From the Inside Flap

Legendary investment gurus Warren Buffett and Ed Thorp represent different ends of the investing spectrum: one a value investor, the other a quant. While Buffett and Thorp have conflicting philosophical approaches, they agree that the market is beatable. In Quantitative Value, Wesley Gray and Tobias Carlisle take the best aspects from the disciplines of value investing and quantitative investing and apply them to a completely unique and winning approach to stock selection. As the authors explain, the quantitative value strategy offers a superior way to invest: capture the benefits of a value investing philosophy without the behavioral errors associated with "stock picking." To demystify their innovative approach, Gray and Carlisle outline the framework for quantitative value investing, including the four key elements the investment process:
1) How to avoid stocks that can cause a permanent loss of capital: Learn how to uncover financial statement manipulation, fraud, and financial distress.
2) How to find stocks with the highest quality: Learn how to find strong economic franchises, and robust financial strength. Gray and Carlisle look at long term returns on capital and assets, free cash flow, and a variety of metrics related to margins and general financial strength.

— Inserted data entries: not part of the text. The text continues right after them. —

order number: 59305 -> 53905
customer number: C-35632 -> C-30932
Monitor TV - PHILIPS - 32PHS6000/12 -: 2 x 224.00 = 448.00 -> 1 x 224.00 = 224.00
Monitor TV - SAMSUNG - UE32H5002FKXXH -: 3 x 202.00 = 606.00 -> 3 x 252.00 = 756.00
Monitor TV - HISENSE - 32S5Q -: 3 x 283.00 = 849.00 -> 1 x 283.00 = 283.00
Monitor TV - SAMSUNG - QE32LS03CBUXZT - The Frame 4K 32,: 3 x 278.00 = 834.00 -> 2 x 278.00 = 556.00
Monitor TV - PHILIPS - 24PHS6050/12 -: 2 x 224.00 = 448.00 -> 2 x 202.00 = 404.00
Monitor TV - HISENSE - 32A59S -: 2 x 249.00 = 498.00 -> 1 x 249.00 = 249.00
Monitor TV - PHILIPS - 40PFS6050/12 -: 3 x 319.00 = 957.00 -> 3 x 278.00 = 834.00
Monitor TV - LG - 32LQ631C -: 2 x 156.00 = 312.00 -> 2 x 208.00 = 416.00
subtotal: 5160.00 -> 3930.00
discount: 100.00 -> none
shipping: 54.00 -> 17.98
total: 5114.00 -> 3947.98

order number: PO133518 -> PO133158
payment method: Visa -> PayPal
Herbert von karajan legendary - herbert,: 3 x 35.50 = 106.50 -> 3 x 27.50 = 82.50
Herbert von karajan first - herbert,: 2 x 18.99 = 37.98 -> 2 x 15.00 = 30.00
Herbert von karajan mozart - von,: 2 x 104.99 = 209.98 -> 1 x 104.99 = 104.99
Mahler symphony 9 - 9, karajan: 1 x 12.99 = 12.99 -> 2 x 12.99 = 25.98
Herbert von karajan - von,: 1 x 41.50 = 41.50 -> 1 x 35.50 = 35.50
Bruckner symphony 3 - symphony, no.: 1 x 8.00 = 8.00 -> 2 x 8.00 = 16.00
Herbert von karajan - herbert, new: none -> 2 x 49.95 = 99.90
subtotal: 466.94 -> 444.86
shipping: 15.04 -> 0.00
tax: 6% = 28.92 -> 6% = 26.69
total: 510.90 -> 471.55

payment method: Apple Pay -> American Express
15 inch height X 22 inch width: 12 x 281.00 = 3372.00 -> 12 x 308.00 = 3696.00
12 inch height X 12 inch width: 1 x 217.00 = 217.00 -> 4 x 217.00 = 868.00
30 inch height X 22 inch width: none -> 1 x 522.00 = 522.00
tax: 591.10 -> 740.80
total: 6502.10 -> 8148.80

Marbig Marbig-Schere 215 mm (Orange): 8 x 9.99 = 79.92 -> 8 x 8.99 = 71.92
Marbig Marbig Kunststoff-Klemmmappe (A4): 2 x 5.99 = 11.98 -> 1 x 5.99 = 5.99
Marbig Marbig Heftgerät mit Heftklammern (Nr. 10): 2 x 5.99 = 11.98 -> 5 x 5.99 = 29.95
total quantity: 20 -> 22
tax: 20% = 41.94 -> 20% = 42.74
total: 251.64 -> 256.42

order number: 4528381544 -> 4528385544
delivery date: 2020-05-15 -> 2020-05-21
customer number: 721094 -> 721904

3) The secret to finding deeply undervalued stocks: Does the price-to-earnings ratio find undervalued stocks better than free cash flow? Gray and Carlisle examine the historical data on over 50 valuation ratios, including some unusual metrics, rare multi-year averages, and uncommon combinations.
4) The five signals sent by smart money: The book uncovers the signals sent by insiders, short sellers, shareholder activists and institutional investment managers.
After detailing the quantitative value investment process, Gray and Carlisle conduct a historical test of the resulting quantitative value model. Their conclusions are surprising and counter-intuitive.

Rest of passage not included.